Exercise instructions: Could all of the entries be written out exactly, with any pictures omitted?

[Screenshot and code edit data]
____
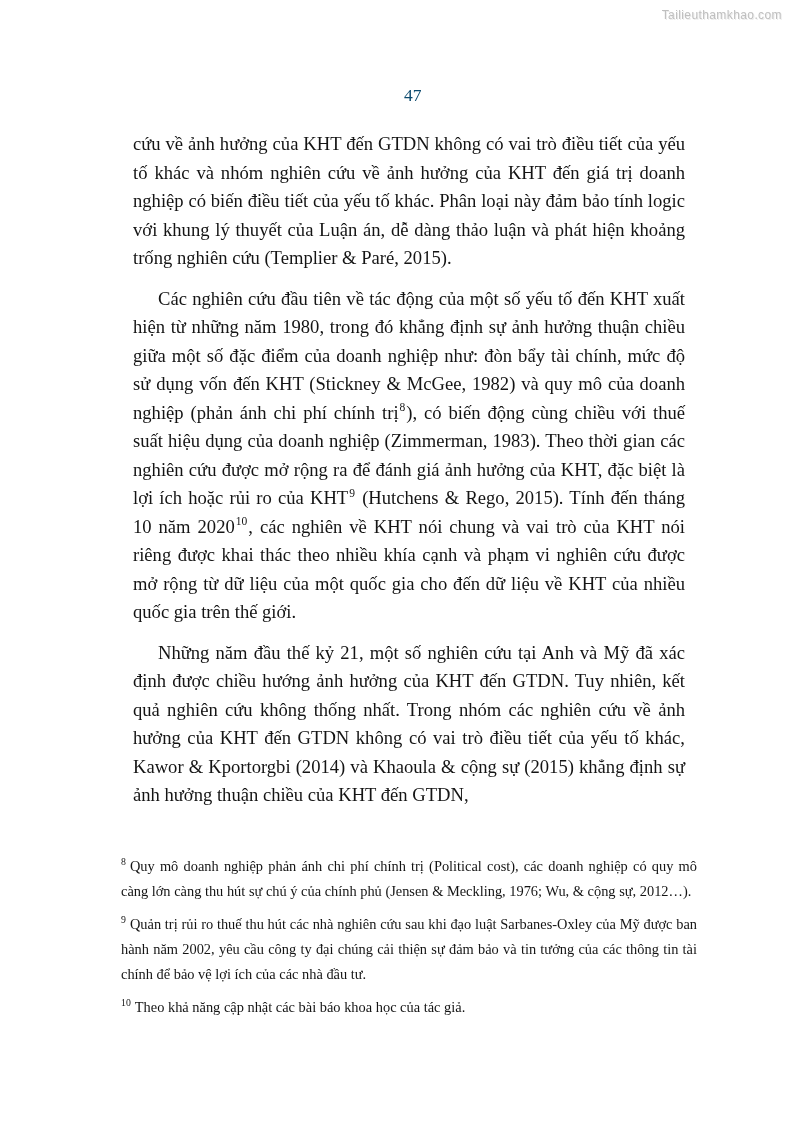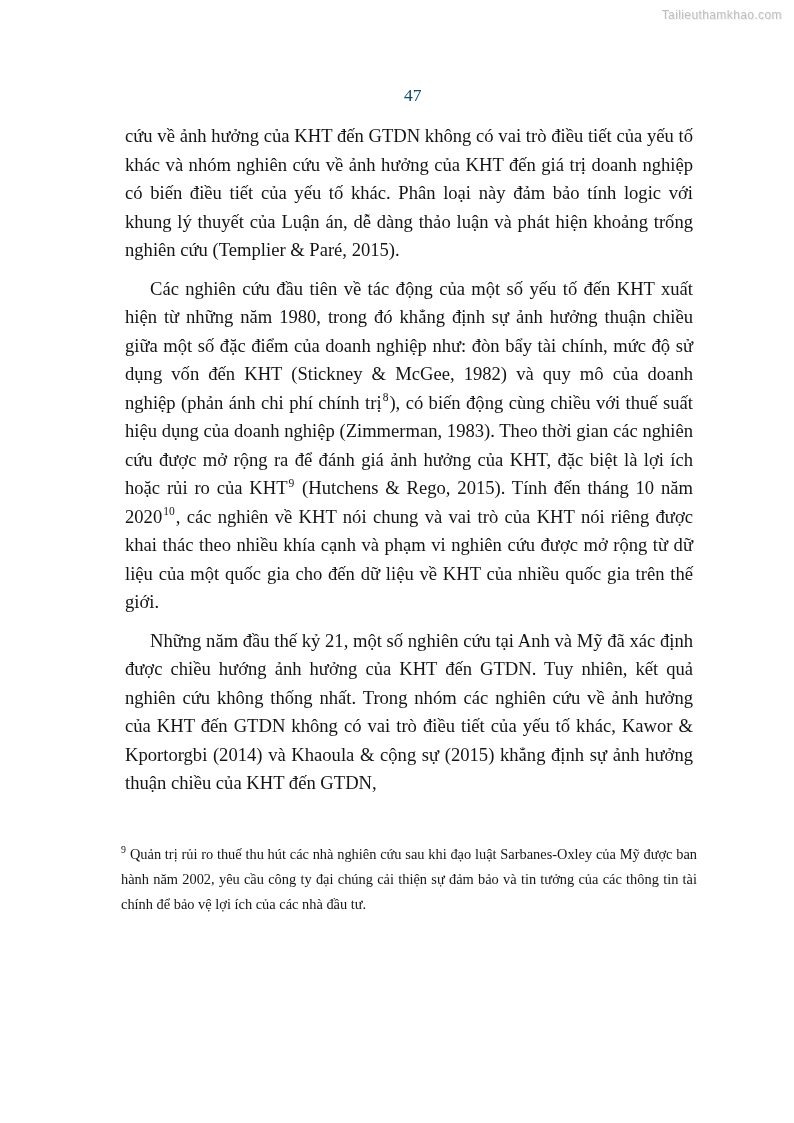--- a/index.html
+++ b/index.html
@@ -27,7 +27,7 @@
   }
   .body-text p {
     font-size:18.6px; line-height:28.5px;
-    text-align:justify; margin:4px;
+    text-align:justify; margin:12px;
   }
   .para-first { margin:0; }
   .heading {

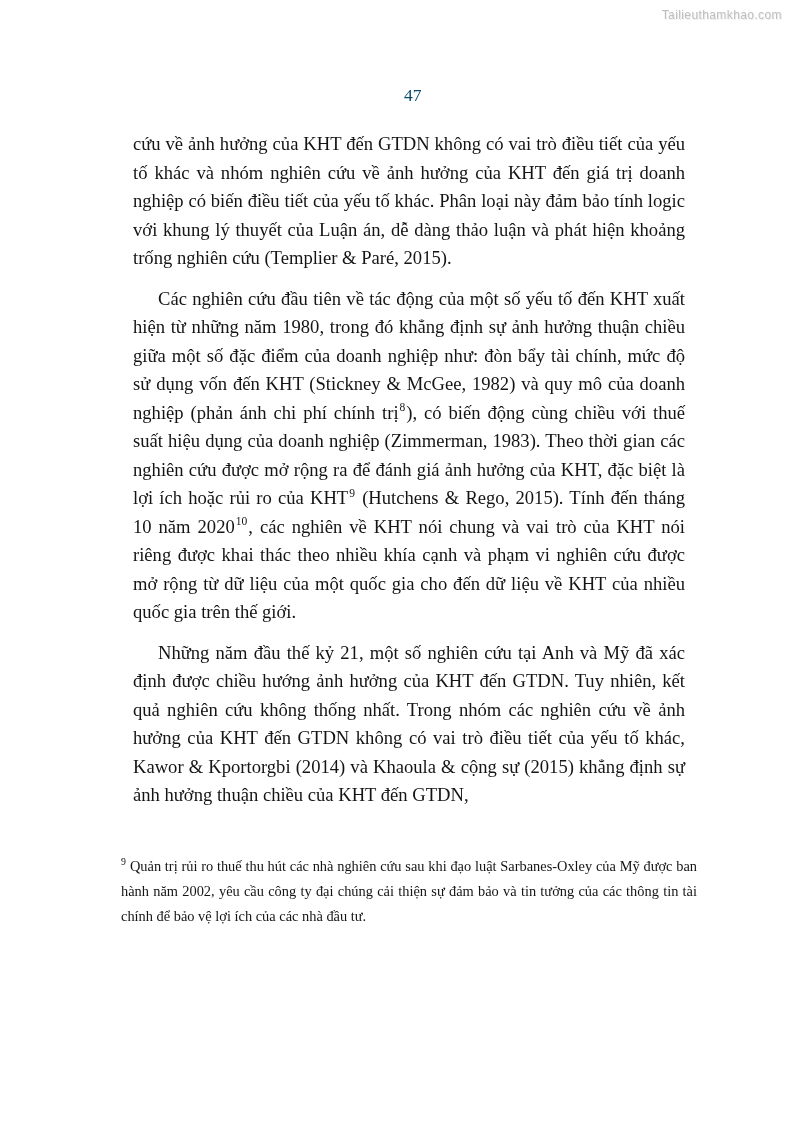--- a/index.html
+++ b/index.html
@@ -73,6 +73,7 @@
   </div>
 
   <div class="footnotes">
+    <p class="footnote"><sup>8</sup><span>Quy mô doanh nghiệp phản ánh chi phí chính trị (Political cost), các doanh nghiệp có quy mô càng lớn càng thu hút sự chú ý của chính phủ (Jensen &amp; Meckling, 1976; Wu, &amp; cộng sự, 2012…).</span></p>
 
     <p class="footnote"><sup>9</sup><span>Quản trị rủi ro thuế thu hút các nhà nghiên cứu sau khi đạo luật Sarbanes-Oxley của Mỹ được ban hành năm 2002, yêu cầu công ty đại chúng cải thiện sự đảm bảo và tin tưởng của các thông tin tài chính để bảo vệ lợi ích của các nhà đầu tư.</span></p>
 

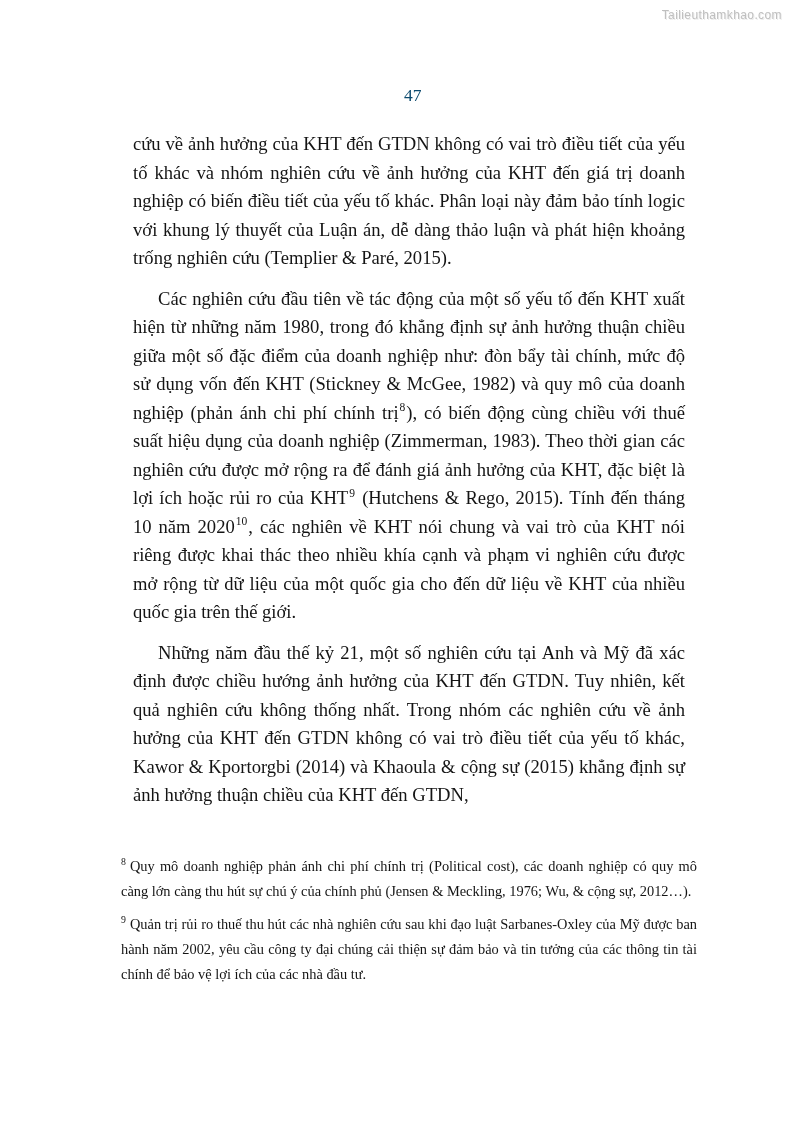--- a/index.html
+++ b/index.html
@@ -77,6 +77,7 @@
 
     <p class="footnote"><sup>9</sup><span>Quản trị rủi ro thuế thu hút các nhà nghiên cứu sau khi đạo luật Sarbanes-Oxley của Mỹ được ban hành năm 2002, yêu cầu công ty đại chúng cải thiện sự đảm bảo và tin tưởng của các thông tin tài chính để bảo vệ lợi ích của các nhà đầu tư.</span></p>
 
+    <p class="footnote"><sup>10</sup><span>Theo khả năng cập nhật các bài báo khoa học của tác giả.</span></p>
   </div>
 </div>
____
Your solution:
--- a/index.html
+++ b/index.html
@@ -27,7 +27,7 @@
   }
   .body-text p {
     font-size:18.6px; line-height:28.5px;
-    text-align:justify; margin:4px;
+    text-align:justify; margin:12px;
   }
   .para-first { margin:0; }
   .heading {

--- a/index.html
+++ b/index.html
@@ -73,6 +73,7 @@
   </div>
 
   <div class="footnotes">
+    <p class="footnote"><sup>8</sup><span>Quy mô doanh nghiệp phản ánh chi phí chính trị (Political cost), các doanh nghiệp có quy mô càng lớn càng thu hút sự chú ý của chính phủ (Jensen &amp; Meckling, 1976; Wu, &amp; cộng sự, 2012…).</span></p>
 
     <p class="footnote"><sup>9</sup><span>Quản trị rủi ro thuế thu hút các nhà nghiên cứu sau khi đạo luật Sarbanes-Oxley của Mỹ được ban hành năm 2002, yêu cầu công ty đại chúng cải thiện sự đảm bảo và tin tưởng của các thông tin tài chính để bảo vệ lợi ích của các nhà đầu tư.</span></p>
 

--- a/index.html
+++ b/index.html
@@ -77,6 +77,7 @@
 
     <p class="footnote"><sup>9</sup><span>Quản trị rủi ro thuế thu hút các nhà nghiên cứu sau khi đạo luật Sarbanes-Oxley của Mỹ được ban hành năm 2002, yêu cầu công ty đại chúng cải thiện sự đảm bảo và tin tưởng của các thông tin tài chính để bảo vệ lợi ích của các nhà đầu tư.</span></p>
 
+    <p class="footnote"><sup>10</sup><span>Theo khả năng cập nhật các bài báo khoa học của tác giả.</span></p>
   </div>
 </div>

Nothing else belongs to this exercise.